▶ **Work item**: Reproduce the entries below exactly, but leave the pictures out.

== Data to examine

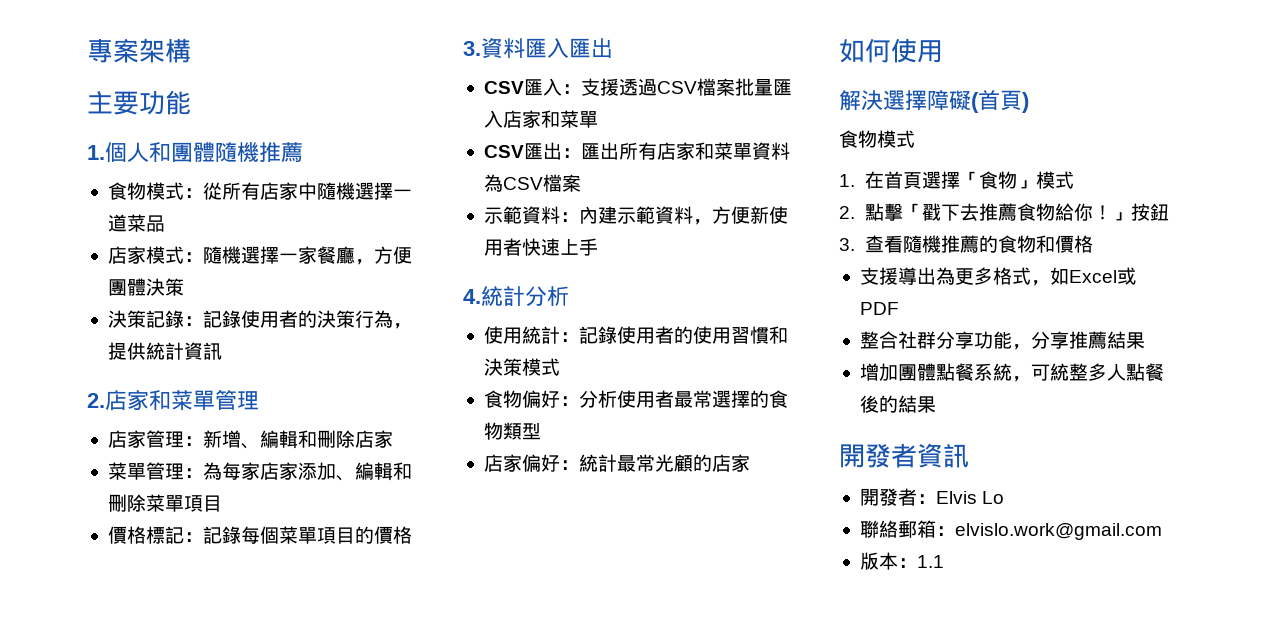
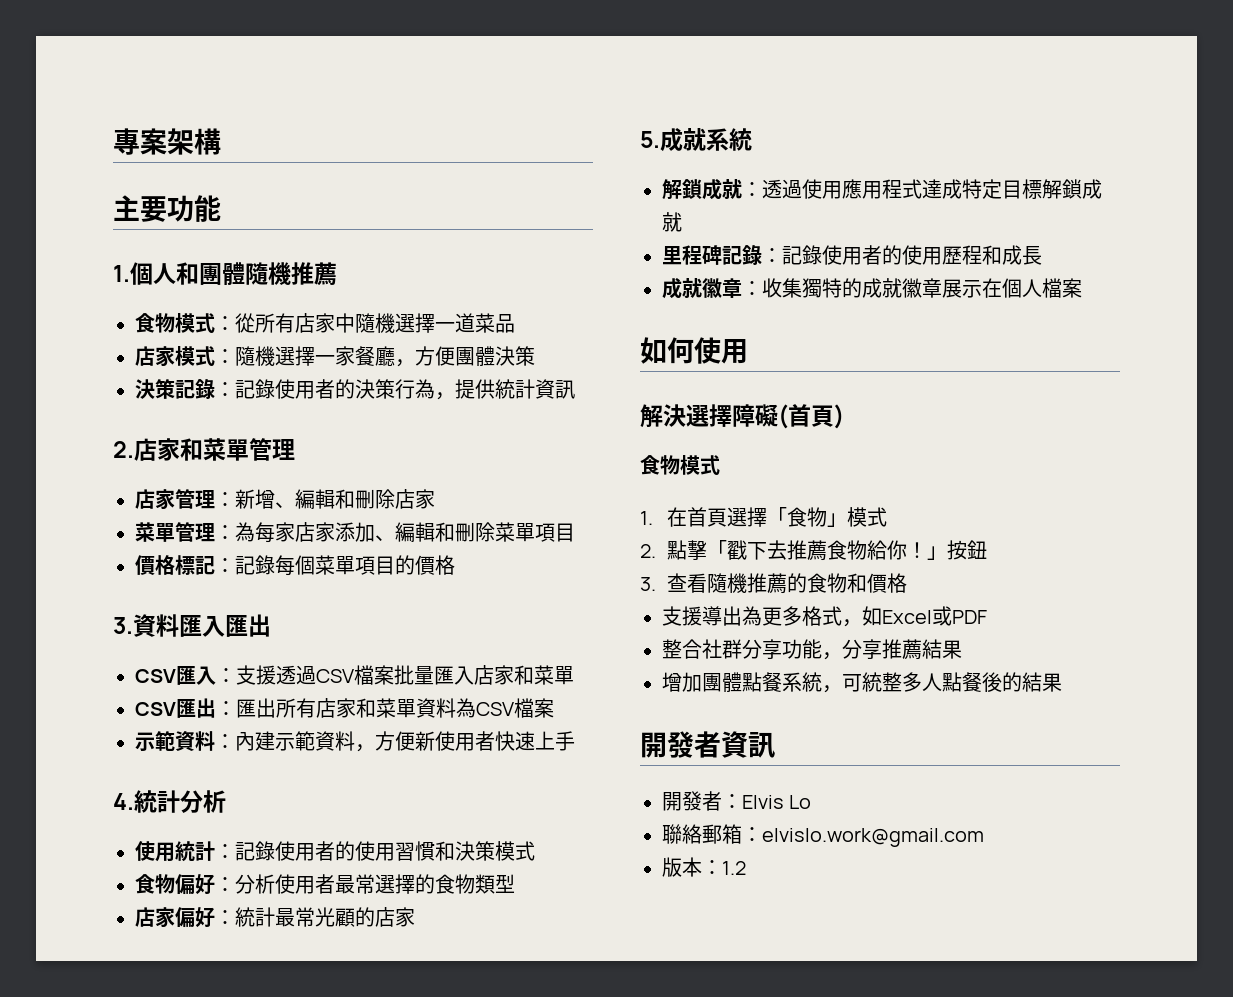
+ 5.成就系統
+ 解鎖成就：透過使用應用程式達成特定目標解鎖成就
+ 里程碑記錄：記錄使用者的使用歷程和成長
+ 成就徽章：收集獨特的成就徽章展示在個人檔案
- 版本：1.1
+ 版本：1.2

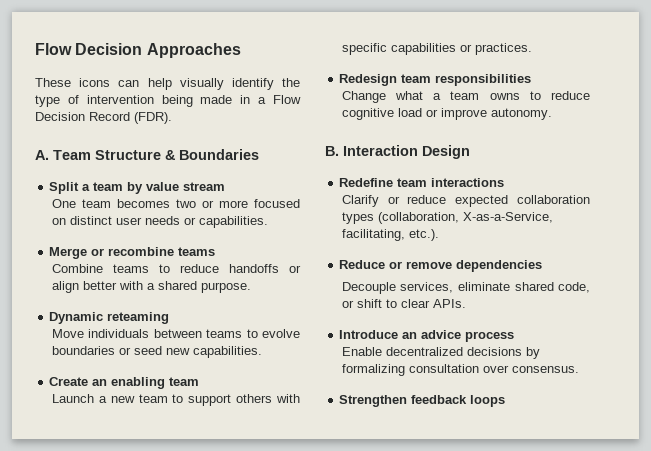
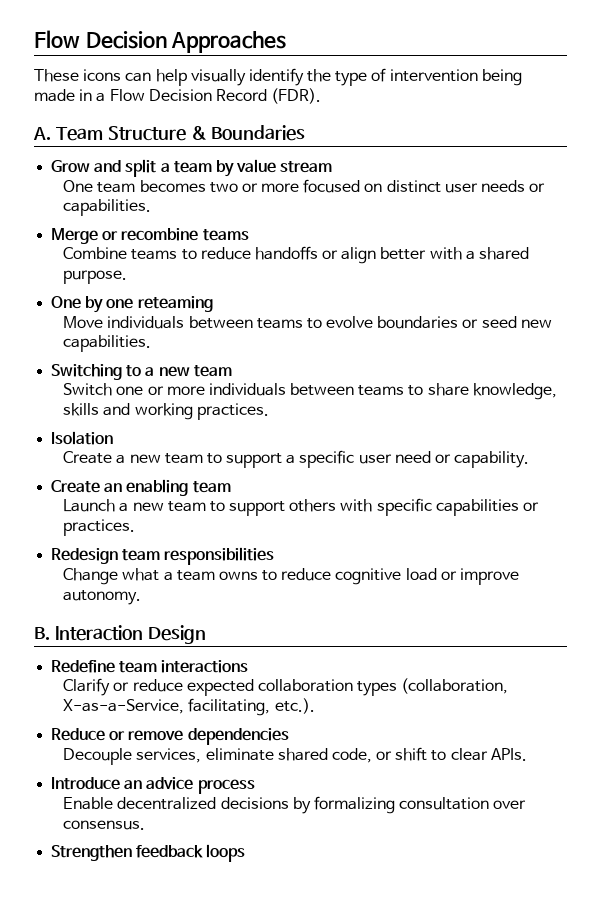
- Split a team by value stream
+ Grow and split a team by value stream
- Dynamic reteaming
+ One by one reteaming
+ Switching to a new team
+ Switch one or more individuals between teams to share knowledge, skills and working practices.
+ Isolation
+ Create a new team to support a specific user need or capability.

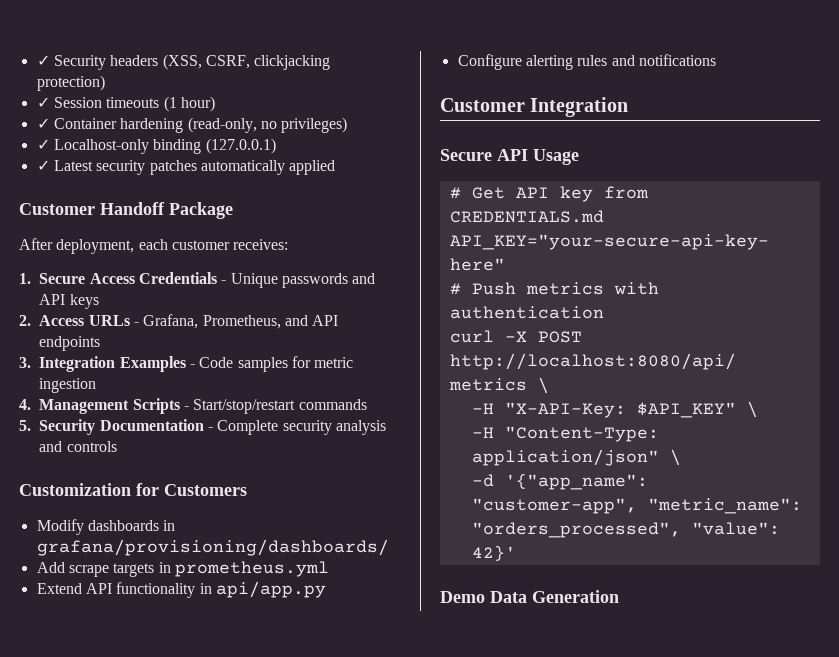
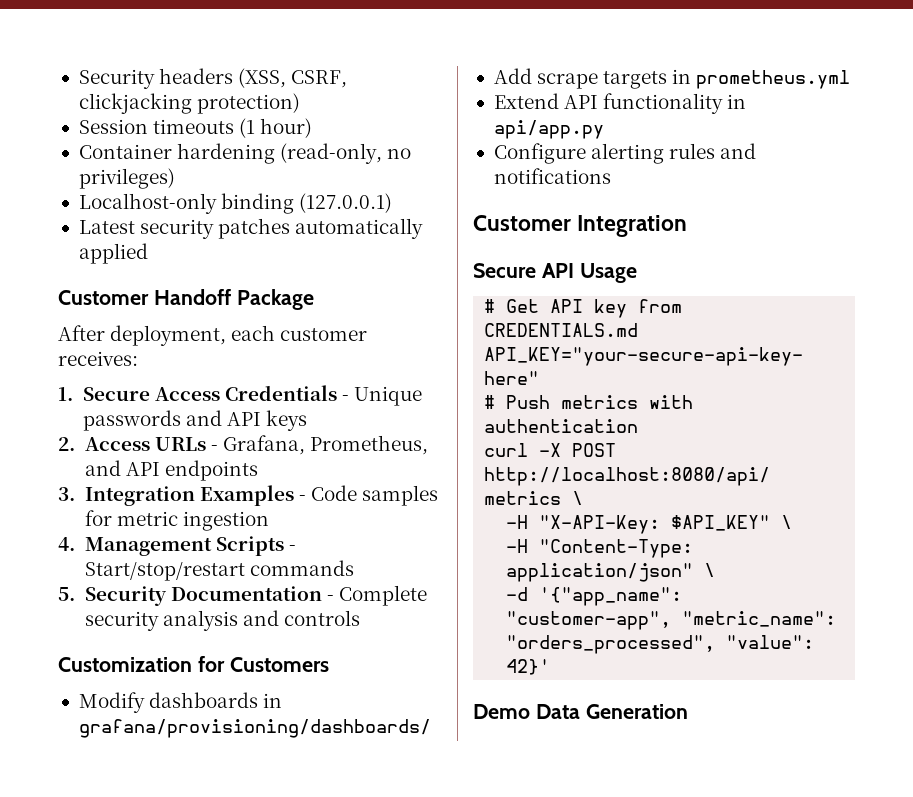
- ✓ Security headers (XSS, CSRF, clickjacking protection)
+ Security headers (XSS, CSRF, clickjacking protection)
- ✓ Session timeouts (1 hour)
+ Session timeouts (1 hour)
- ✓ Container hardening (read-only, no privileges)
+ Container hardening (read-only, no privileges)
- ✓ Localhost-only binding (127.0.0.1)
+ Localhost-only binding (127.0.0.1)
- ✓ Latest security patches automatically applied
+ Latest security patches automatically applied

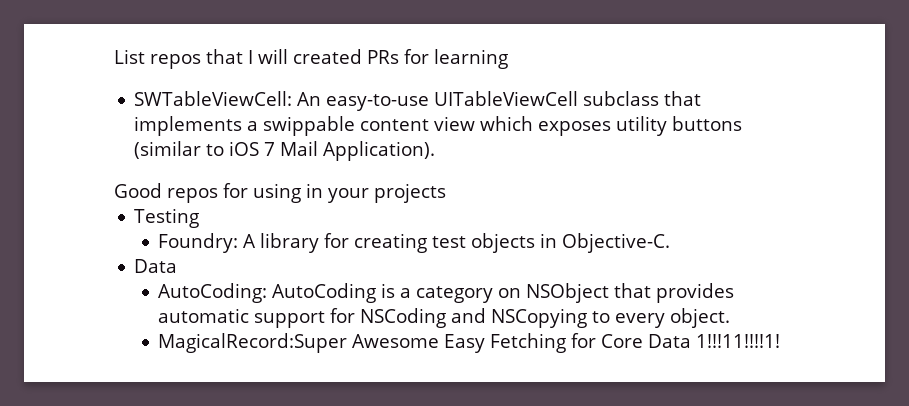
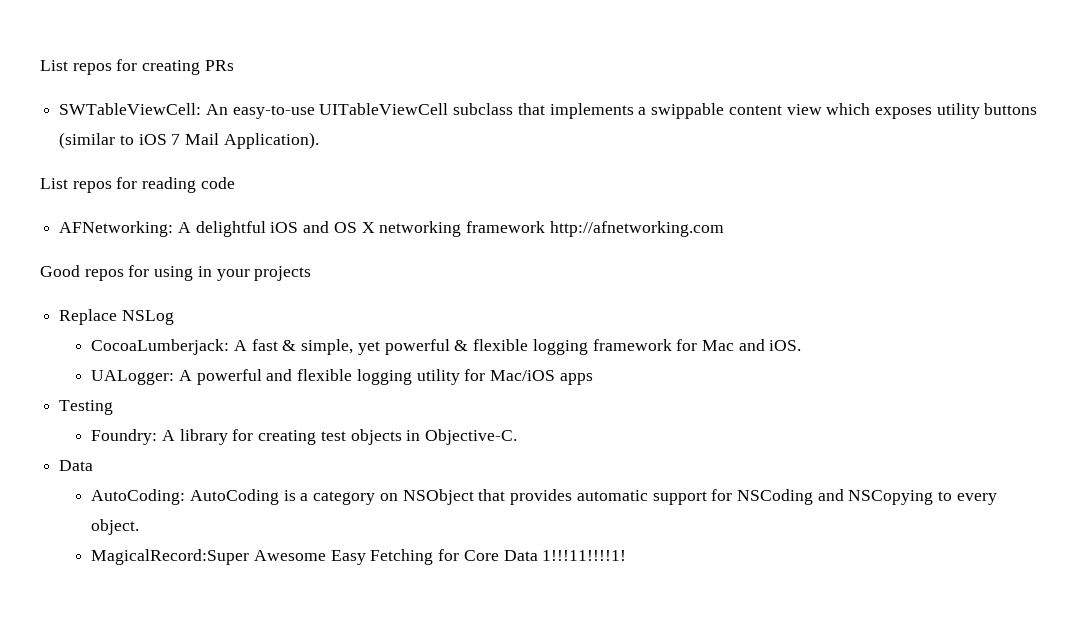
- List repos that I will created PRs for learning
+ List repos for creating PRs
+ List repos for reading code
+ AFNetworking: A delightful iOS and OS X networking framework http://afnetworking.com
+ Replace NSLog
+ CocoaLumberjack: A fast & simple, yet powerful & flexible logging framework for Mac and iOS.
+ UALogger: A powerful and flexible logging utility for Mac/iOS apps

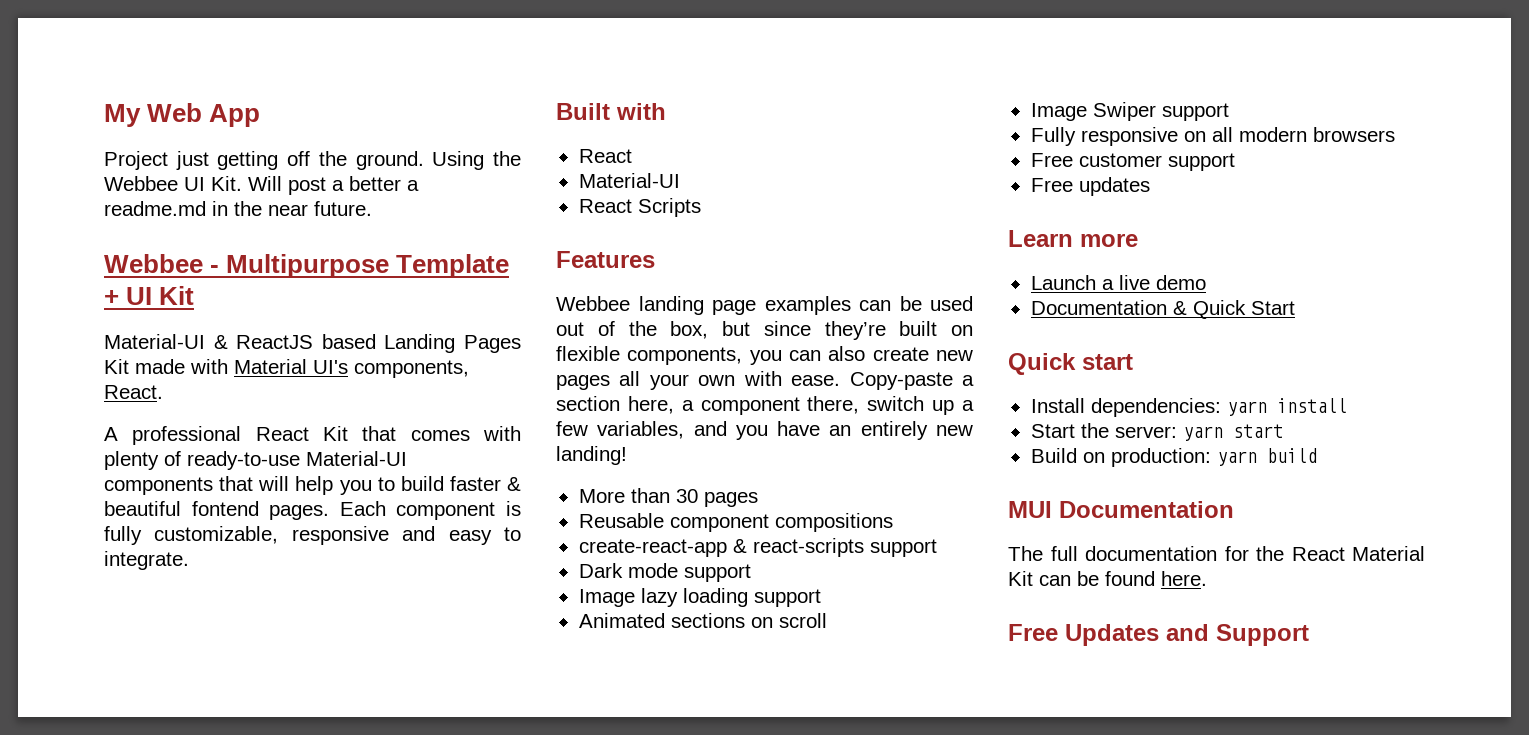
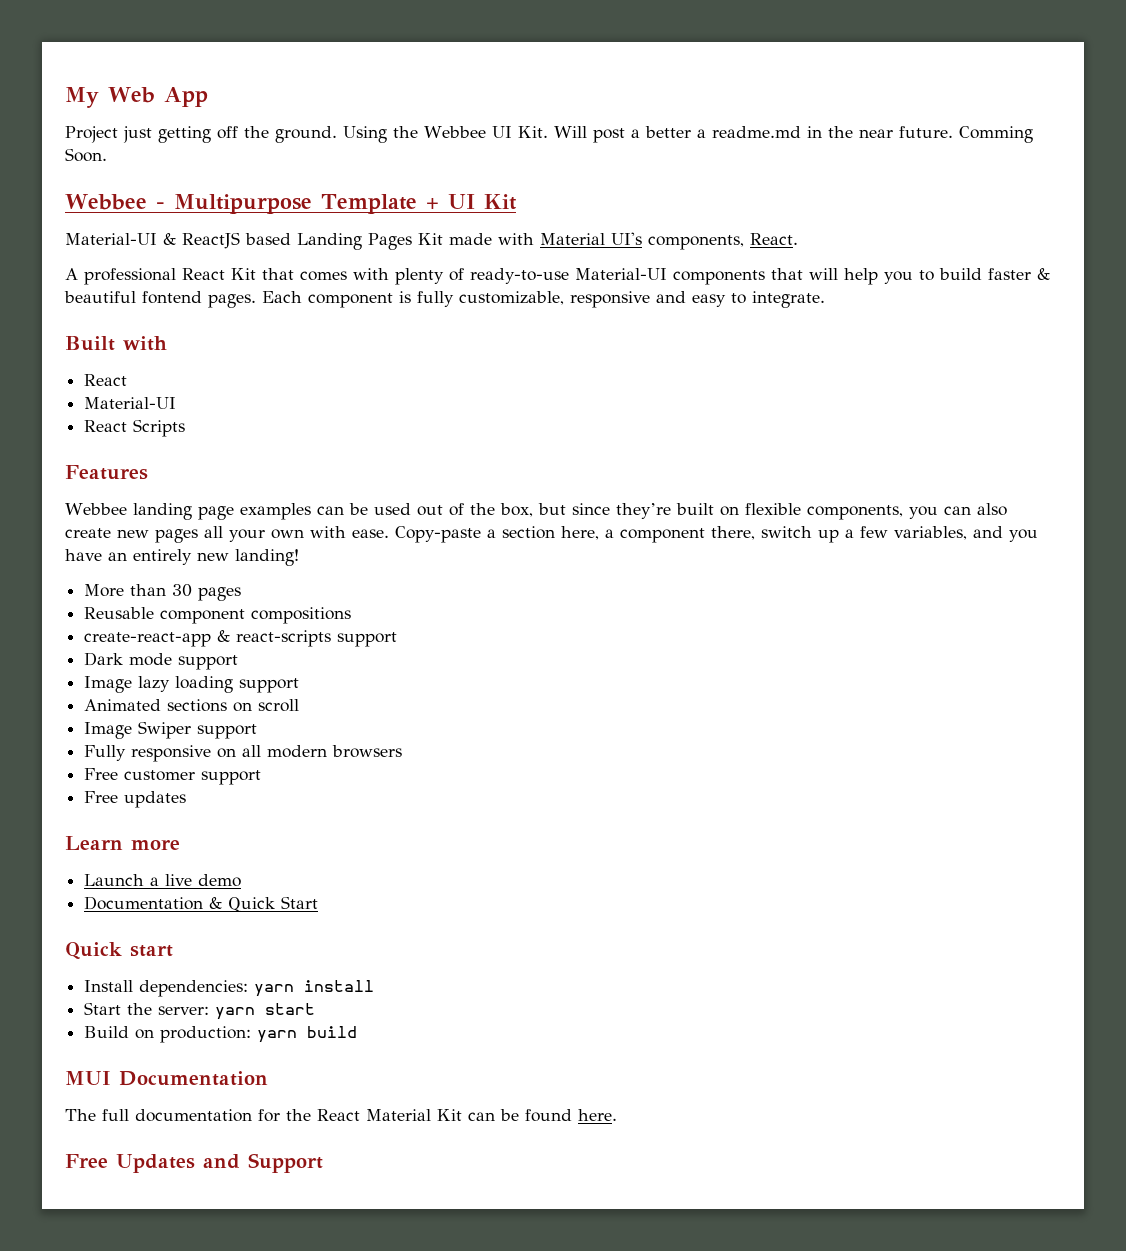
+ Comming Soon.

====

▶ **Task result**:
+ 5.成就系統
+ 解鎖成就：透過使用應用程式達成特定目標解鎖成就
+ 里程碑記錄：記錄使用者的使用歷程和成長
+ 成就徽章：收集獨特的成就徽章展示在個人檔案
- 版本：1.1
+ 版本：1.2

- Split a team by value stream
+ Grow and split a team by value stream
- Dynamic reteaming
+ One by one reteaming
+ Switching to a new team
+ Switch one or more individuals between teams to share knowledge, skills and working practices.
+ Isolation
+ Create a new team to support a specific user need or capability.

- ✓ Security headers (XSS, CSRF, clickjacking protection)
+ Security headers (XSS, CSRF, clickjacking protection)
- ✓ Session timeouts (1 hour)
+ Session timeouts (1 hour)
- ✓ Container hardening (read-only, no privileges)
+ Container hardening (read-only, no privileges)
- ✓ Localhost-only binding (127.0.0.1)
+ Localhost-only binding (127.0.0.1)
- ✓ Latest security patches automatically applied
+ Latest security patches automatically applied

- List repos that I will created PRs for learning
+ List repos for creating PRs
+ List repos for reading code
+ AFNetworking: A delightful iOS and OS X networking framework http://afnetworking.com
+ Replace NSLog
+ CocoaLumberjack: A fast & simple, yet powerful & flexible logging framework for Mac and iOS.
+ UALogger: A powerful and flexible logging utility for Mac/iOS apps

+ Comming Soon.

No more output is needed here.